Amor - Usa Jerónimo Pizarro(331)

Prefiro a prosa ao verso


I

Prefiro a prosa ao verso, como modo de arte, por duas razões, das quais a primeira, que é minha, é que não tenho escolha, pois sou incapaz de escrever em verso. A segunda porém, é de todos, e não é — creio bem — uma sombra ou disfarce da primeira. Vale pois a pena que eu a esfie, porque toca no sentido íntimo de tôda a valia da arte.

Considero o verso como uma coisa intermédia, uma passagem da música para a prosa. Como a música, o verso é limitado por leis rítmicas, que, ainda que não sejam as leis rígidas do verso regular, existem todavia como resguardos, coacções, dispositivos automáticos de opressão e castigo. Na prosa falamos livres. Podemos incluir ritmos musicais, e contudo pensar. Podemos incluir ritmos poéticos, e contudo estar fóra dêlles. Um ritmo ocasional de verso não estorva a prosa; um ritmo ocasional de prosa faz tropeçar o verso.

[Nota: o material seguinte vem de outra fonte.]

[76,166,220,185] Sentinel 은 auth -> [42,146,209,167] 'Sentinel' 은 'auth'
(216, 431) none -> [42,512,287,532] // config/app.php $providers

Na prosa se engloba tôda a arte — em parte porque na palavra se contém todo o mundo, em parte porque na palavra livre se contém tôda a possibilidade de o dizer e pensar. Na prosa damos tudo, por transposição: a côr e a forma, que a pintura não pode dar senão directamente, em elas mesmas, sem dimensão íntima; o rhythmo, que a música não pode dar senão directamente, nêle mesmo, sem corpo formal, nem aquele segundo corpo que é a idea; a estructura, que o arquiteto tem que formar de coisas duras, dadas, externas, e nós erguemos em ritmos, em indecisões, em decursos e fluidezas; a realidade, que o esculptor tem que deixar no mundo, sem aura nem transubstanciação; a poesia, enfim, em que o poeta, como o iniciado em uma ordem oculta, é servo, ainda que voluntário, de um grau e de um ritual.

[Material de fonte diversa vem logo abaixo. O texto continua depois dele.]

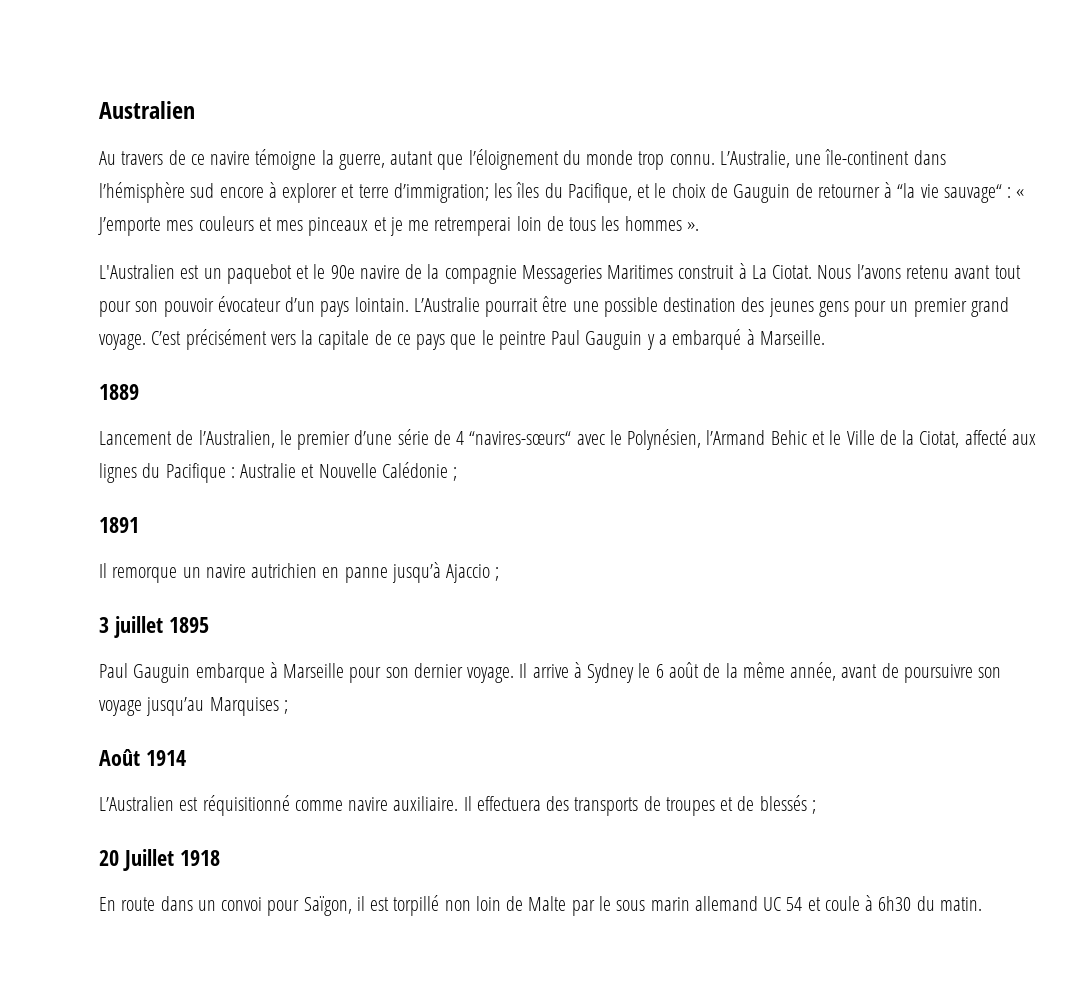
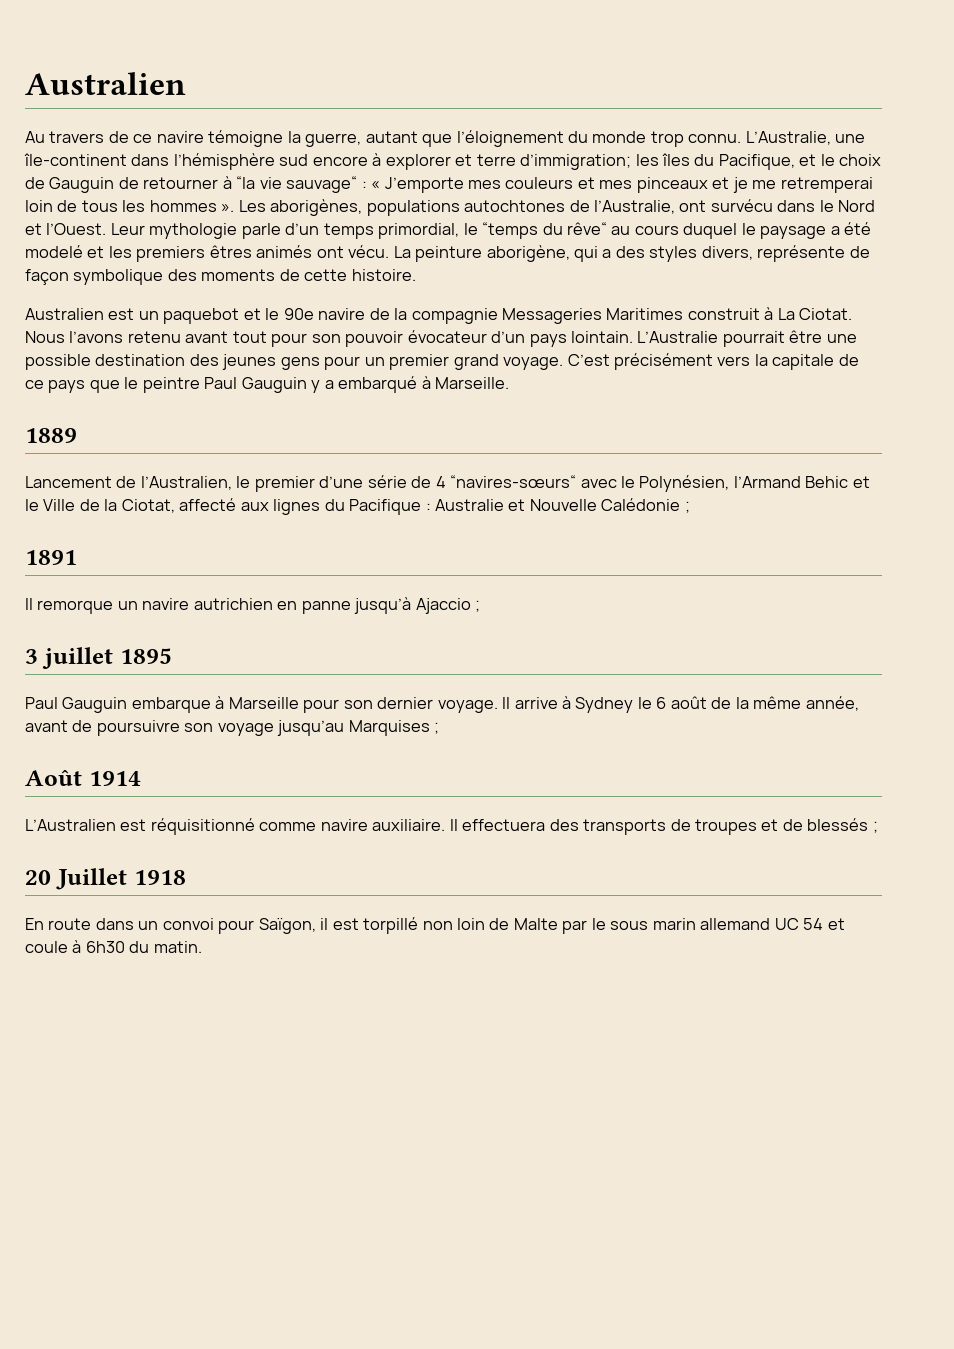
[99,264,175,279] // L'Australien -> [238,199,876,216] [25,222,872,239] [25,245,870,262] [25,269,416,285] [25,308,104,320] Les aborigènes, populations autochtones de l’Australie, ont survécu dans le Nord et l’Ouest. Leur mythologie parle d’un temps primordial, le “temps du rêve“ au cours duquel le paysage a été modelé et les premiers êtres animés ont vécu. La peinture aborigène, qui a des styles divers, représente de façon symbolique des moments de cette histoire. // Australien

Creio bem que, em um mundo civilizado perfeito, não haveria outra arte que não a prosa. Deixariamos os poentes aos mesmos poentes, cuidando apenas, em arte, de os compreender verbalmente, assim os transmitindo em música inteligível de côr. Não faríamos escultura dos corpos, que guardariam próprios, vistos e tocados, o seu relevo mobil e o seu morno suave. Fariamos casas só para morar nelas, que é, enfim, o para que elas são. A poesia ficaria para as crianças se aproximarem da prosa futura; que a poesia é, porcerto, qualquer coisa de infantil, de mnemónico, de auxiliar e inicial.

Até as artes menores, ou as que assim podemos chamar, se reflectem, múrmuras, na prosa. Há prosa que dança, que canta, que se declama a si mesma. Há ritmos verbais que são bailados, em que a idea ideia se desnuda sinuosamente, numa sensualidade translúcida e perfeita. E há também na prosa subtilezas convulsas em que um grande actor, o Verbo, transmuda ritmicamente em sua substância corpórea o mistério impalpável do universo.